## TASK INSTRUCTIONS
An exact transcript of every entry is required, without any of the pictures.
+===+
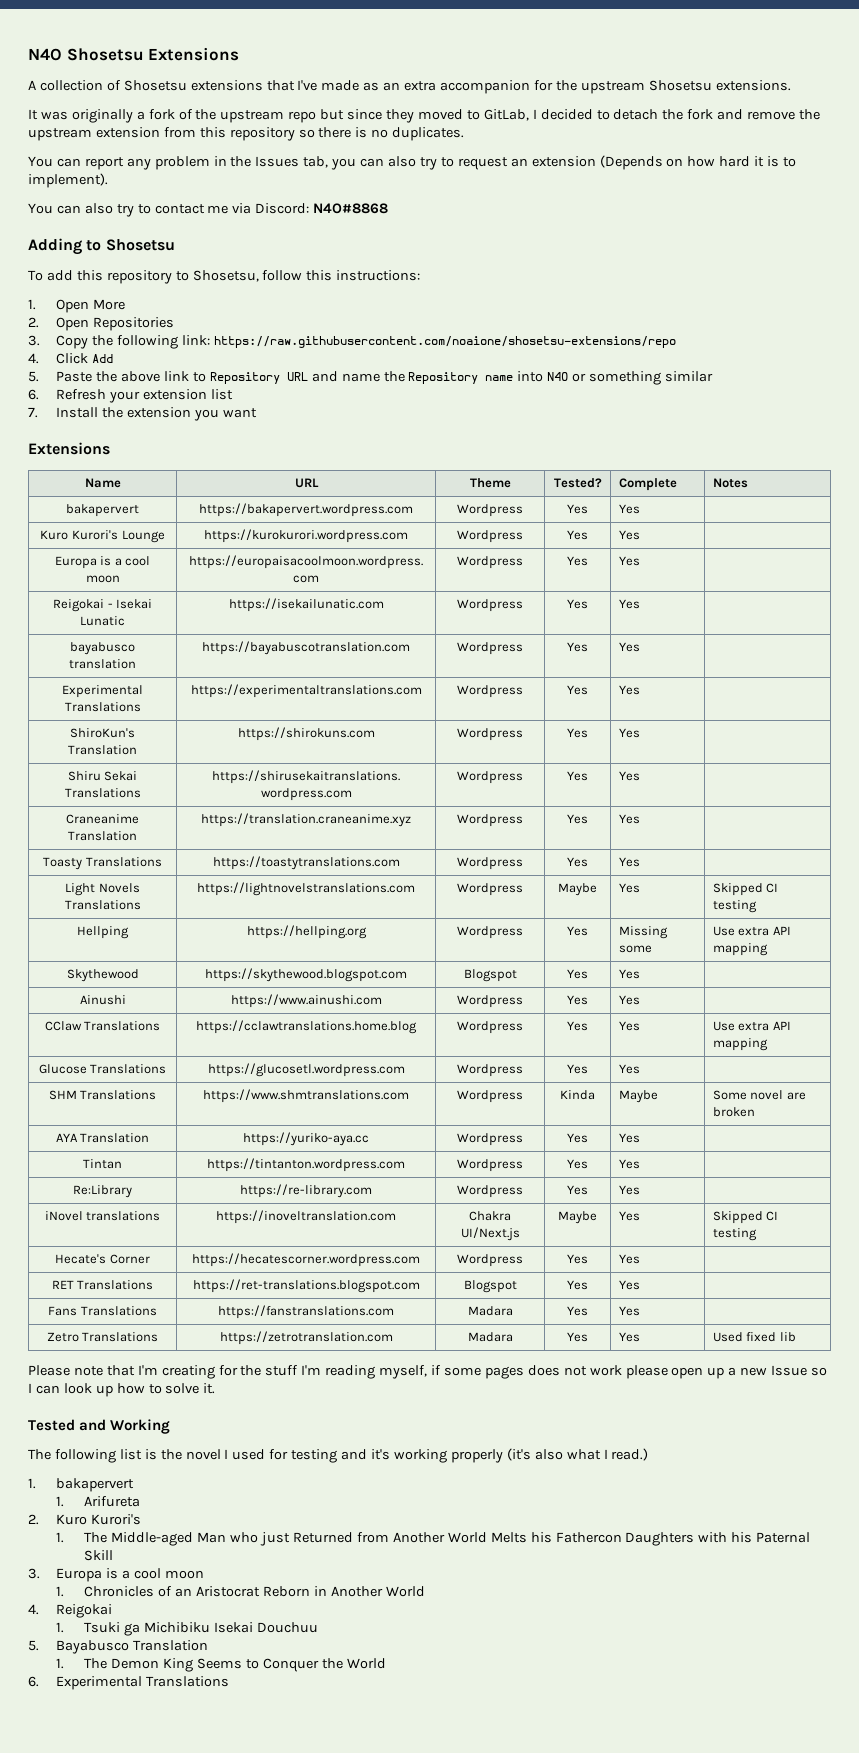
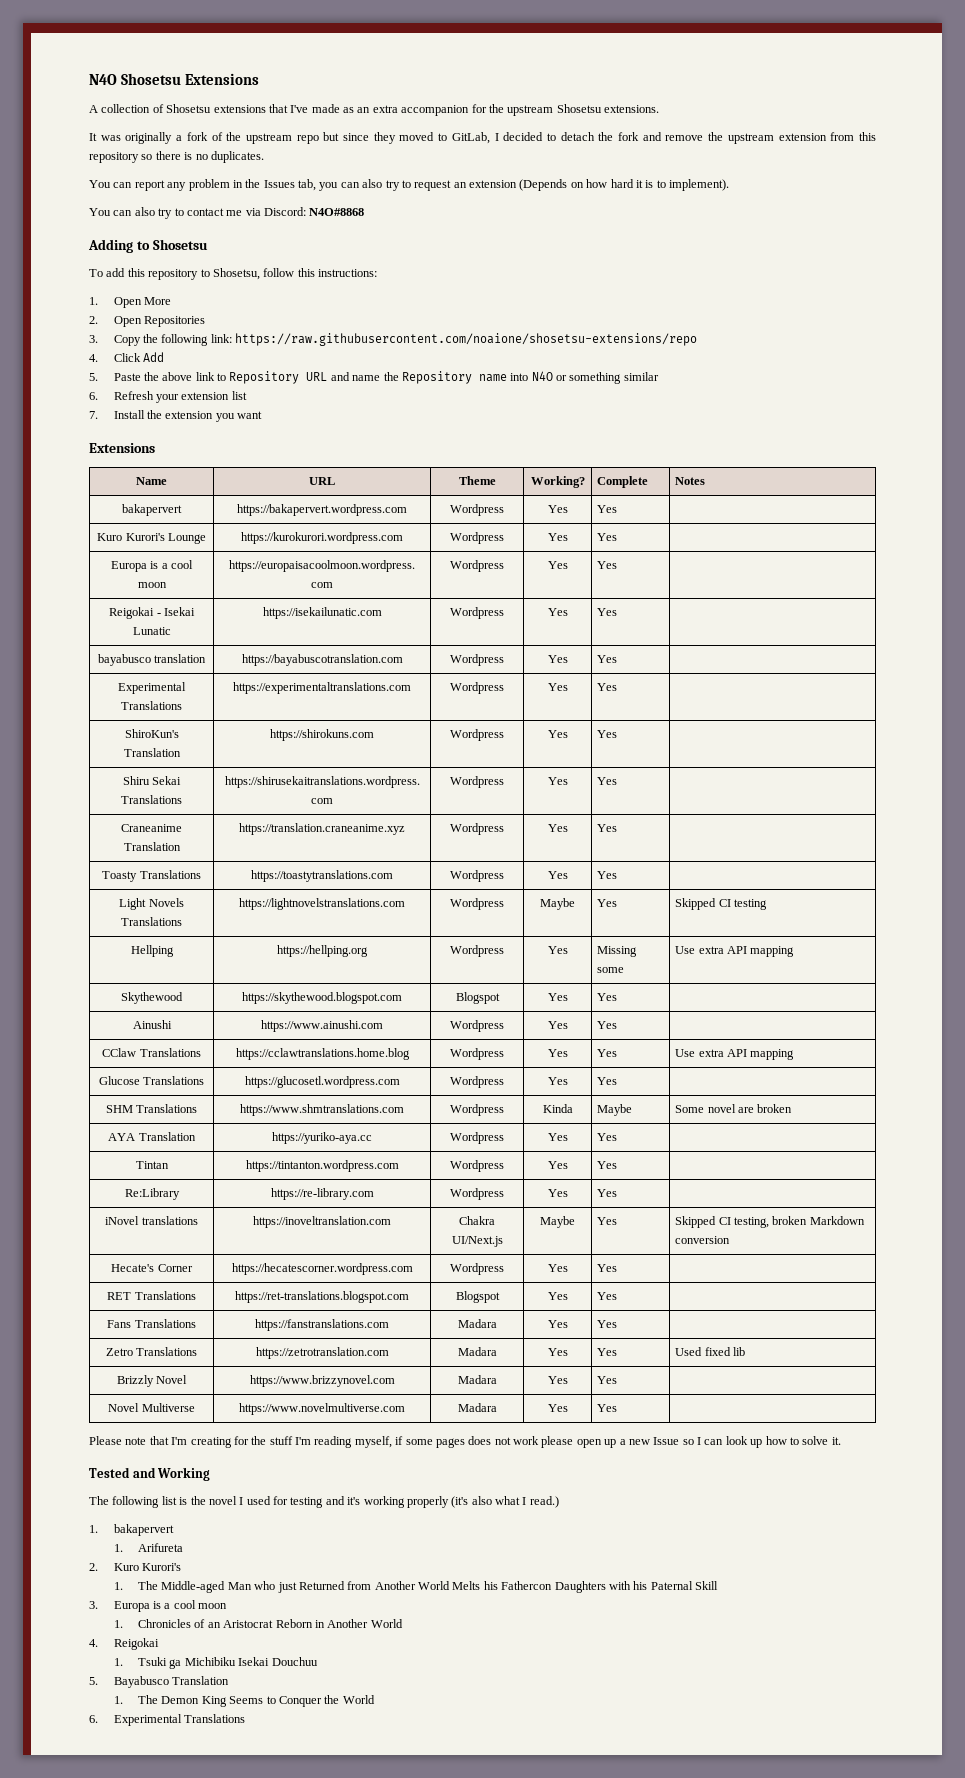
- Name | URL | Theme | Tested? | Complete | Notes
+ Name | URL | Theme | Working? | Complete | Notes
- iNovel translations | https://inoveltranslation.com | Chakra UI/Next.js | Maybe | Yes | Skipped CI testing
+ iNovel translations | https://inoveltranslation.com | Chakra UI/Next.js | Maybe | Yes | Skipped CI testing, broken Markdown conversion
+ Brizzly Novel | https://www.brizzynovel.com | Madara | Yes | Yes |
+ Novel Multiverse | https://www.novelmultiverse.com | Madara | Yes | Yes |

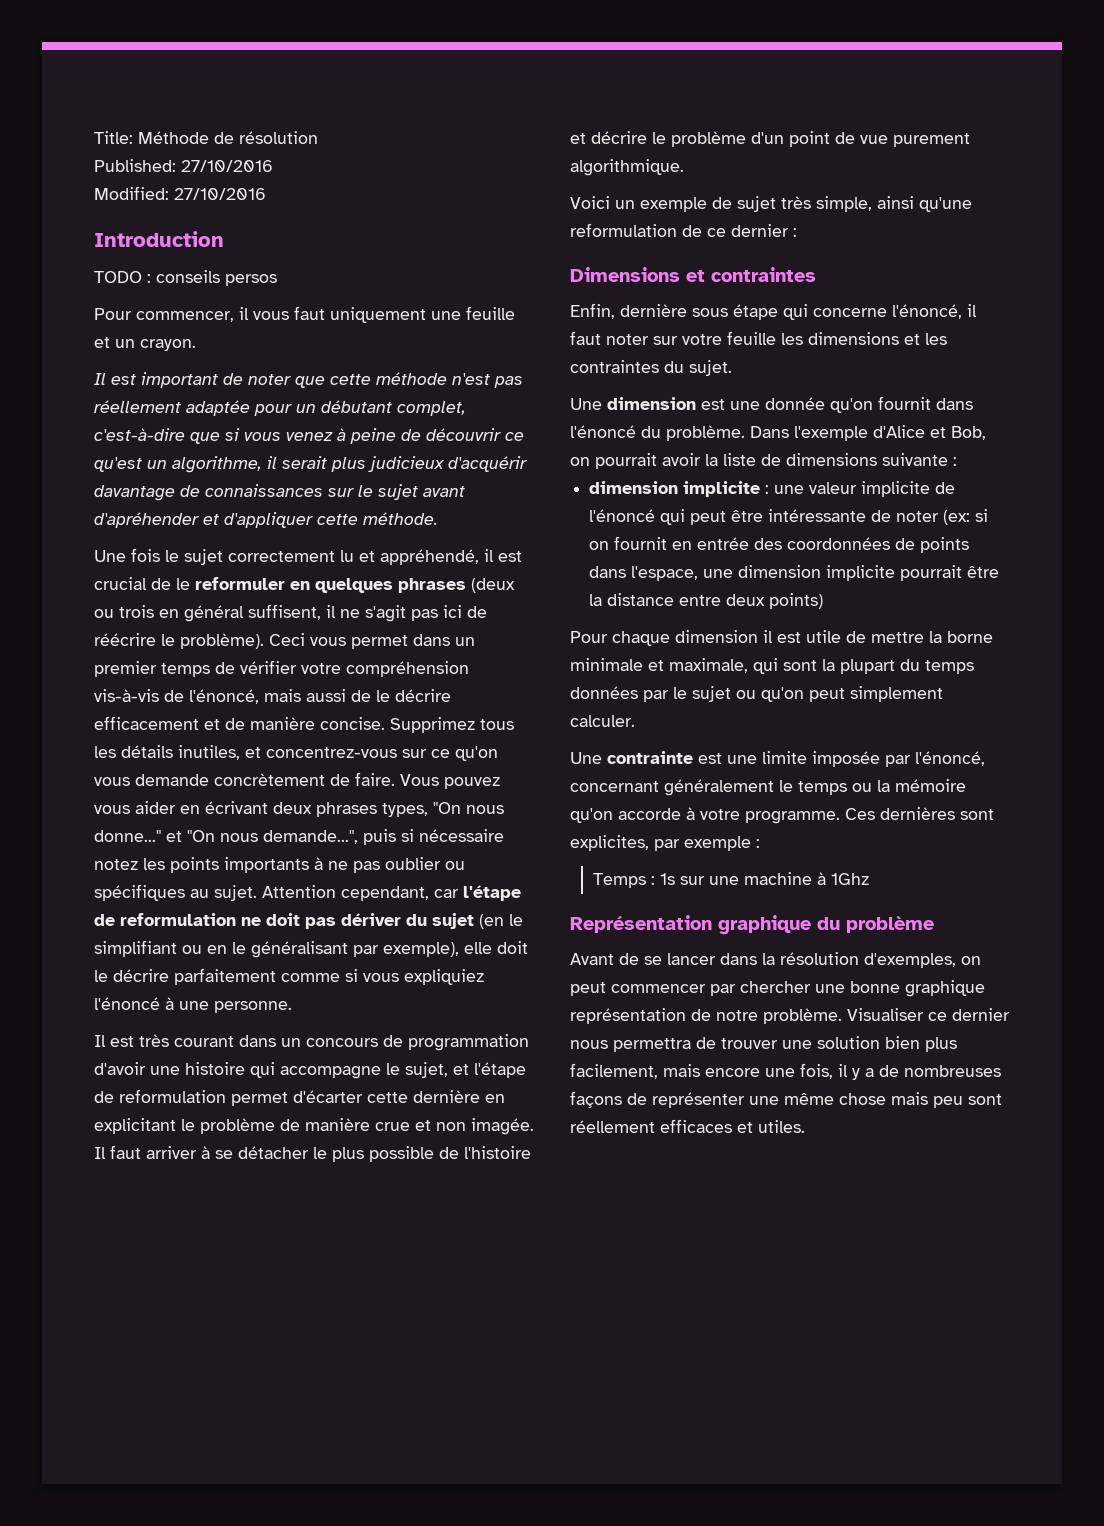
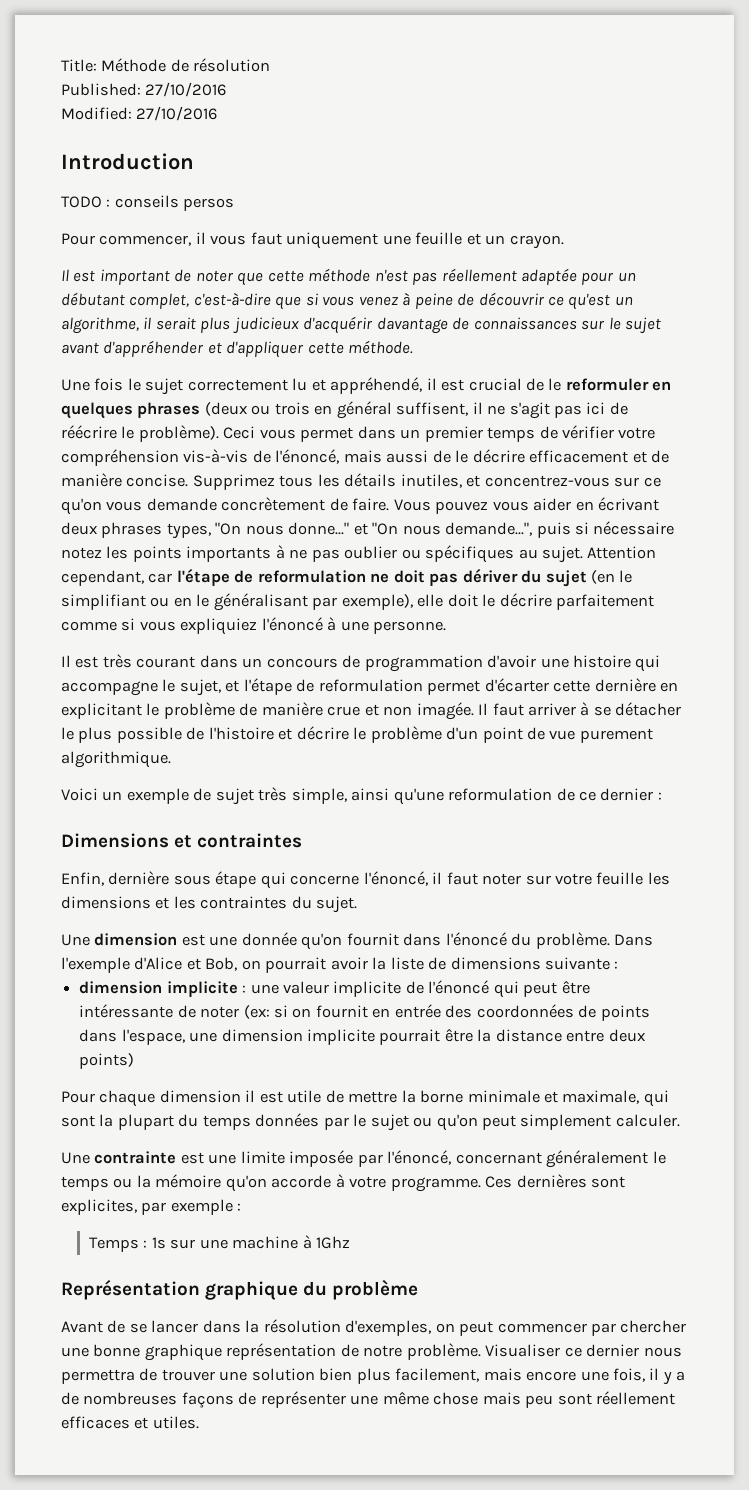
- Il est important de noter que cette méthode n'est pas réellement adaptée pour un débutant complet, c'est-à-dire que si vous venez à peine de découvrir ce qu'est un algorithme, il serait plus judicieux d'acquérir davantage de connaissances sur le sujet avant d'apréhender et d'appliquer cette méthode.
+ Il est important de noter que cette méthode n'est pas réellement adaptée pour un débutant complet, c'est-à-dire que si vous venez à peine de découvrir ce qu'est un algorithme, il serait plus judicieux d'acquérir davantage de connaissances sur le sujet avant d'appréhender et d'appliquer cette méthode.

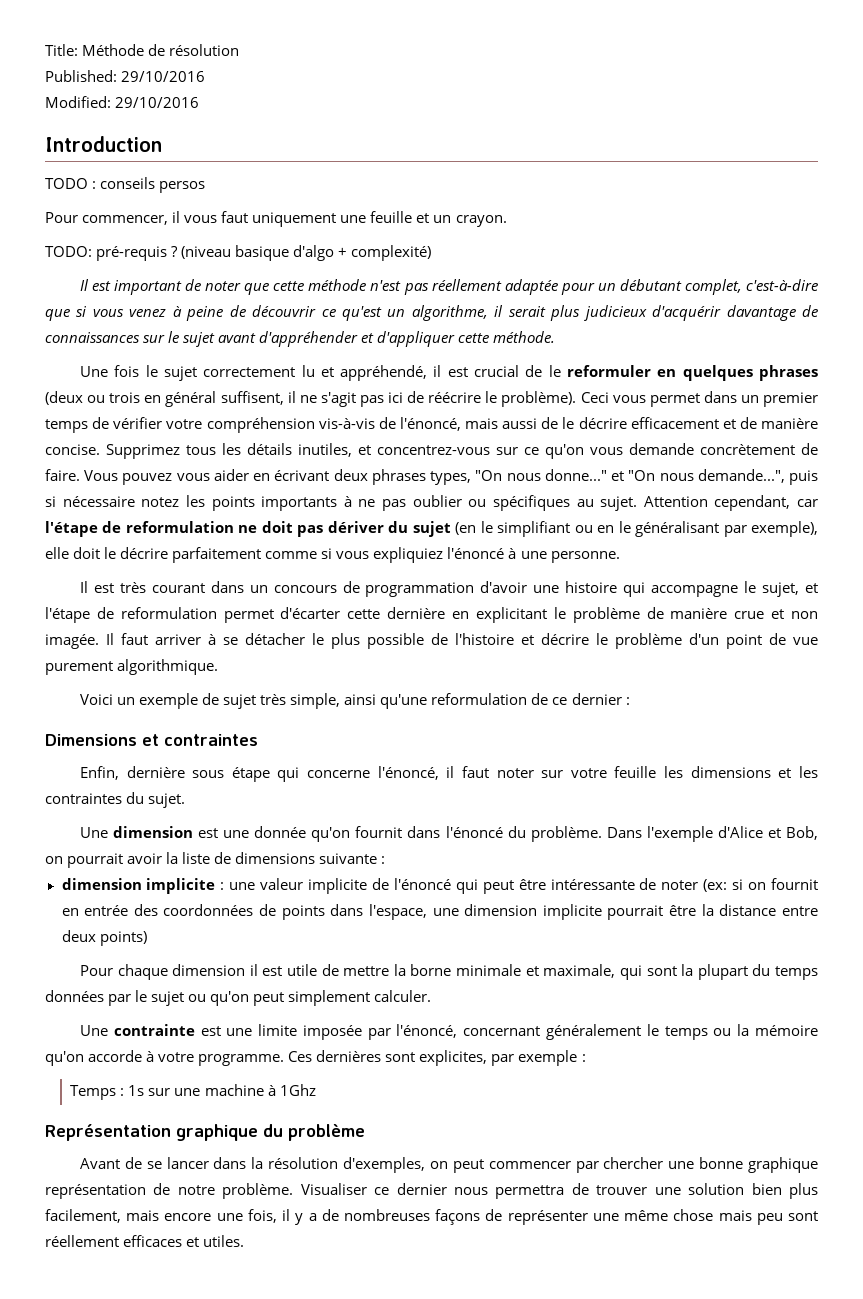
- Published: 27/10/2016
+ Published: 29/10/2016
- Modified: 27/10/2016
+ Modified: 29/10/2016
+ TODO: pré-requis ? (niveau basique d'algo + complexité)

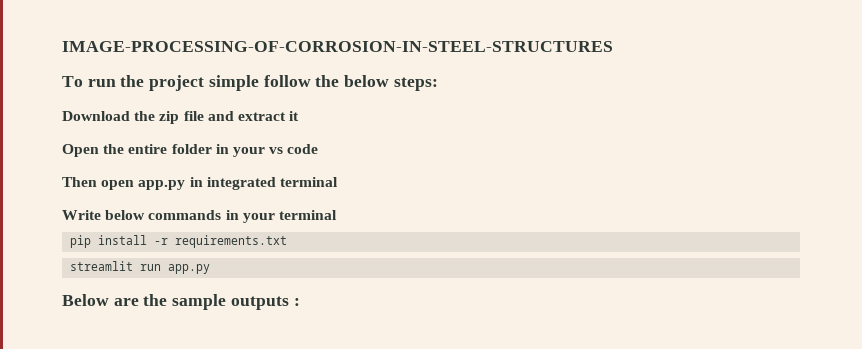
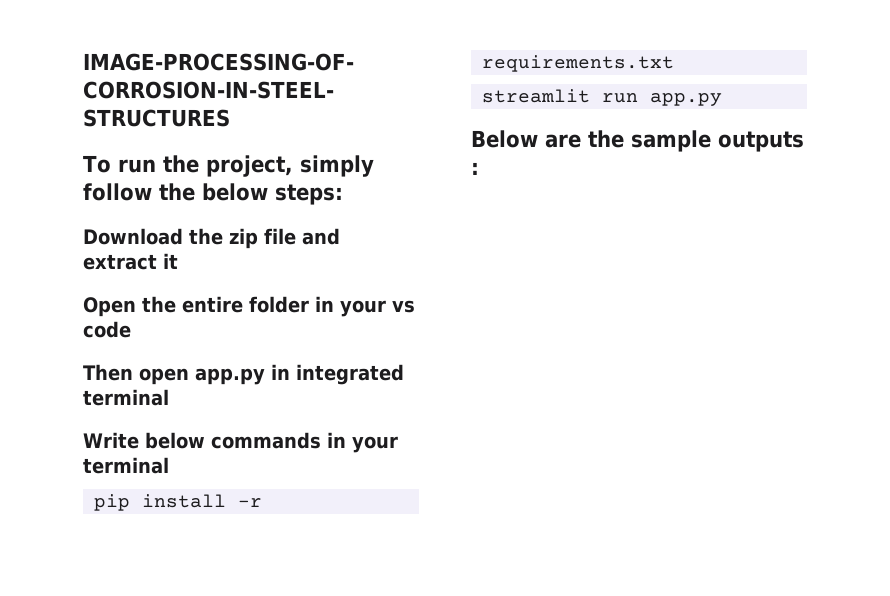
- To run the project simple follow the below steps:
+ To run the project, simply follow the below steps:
+===+
## RESPONSE TO THIS TASK
- Name | URL | Theme | Tested? | Complete | Notes
+ Name | URL | Theme | Working? | Complete | Notes
- iNovel translations | https://inoveltranslation.com | Chakra UI/Next.js | Maybe | Yes | Skipped CI testing
+ iNovel translations | https://inoveltranslation.com | Chakra UI/Next.js | Maybe | Yes | Skipped CI testing, broken Markdown conversion
+ Brizzly Novel | https://www.brizzynovel.com | Madara | Yes | Yes |
+ Novel Multiverse | https://www.novelmultiverse.com | Madara | Yes | Yes |

- Il est important de noter que cette méthode n'est pas réellement adaptée pour un débutant complet, c'est-à-dire que si vous venez à peine de découvrir ce qu'est un algorithme, il serait plus judicieux d'acquérir davantage de connaissances sur le sujet avant d'apréhender et d'appliquer cette méthode.
+ Il est important de noter que cette méthode n'est pas réellement adaptée pour un débutant complet, c'est-à-dire que si vous venez à peine de découvrir ce qu'est un algorithme, il serait plus judicieux d'acquérir davantage de connaissances sur le sujet avant d'appréhender et d'appliquer cette méthode.

- Published: 27/10/2016
+ Published: 29/10/2016
- Modified: 27/10/2016
+ Modified: 29/10/2016
+ TODO: pré-requis ? (niveau basique d'algo + complexité)

- To run the project simple follow the below steps:
+ To run the project, simply follow the below steps:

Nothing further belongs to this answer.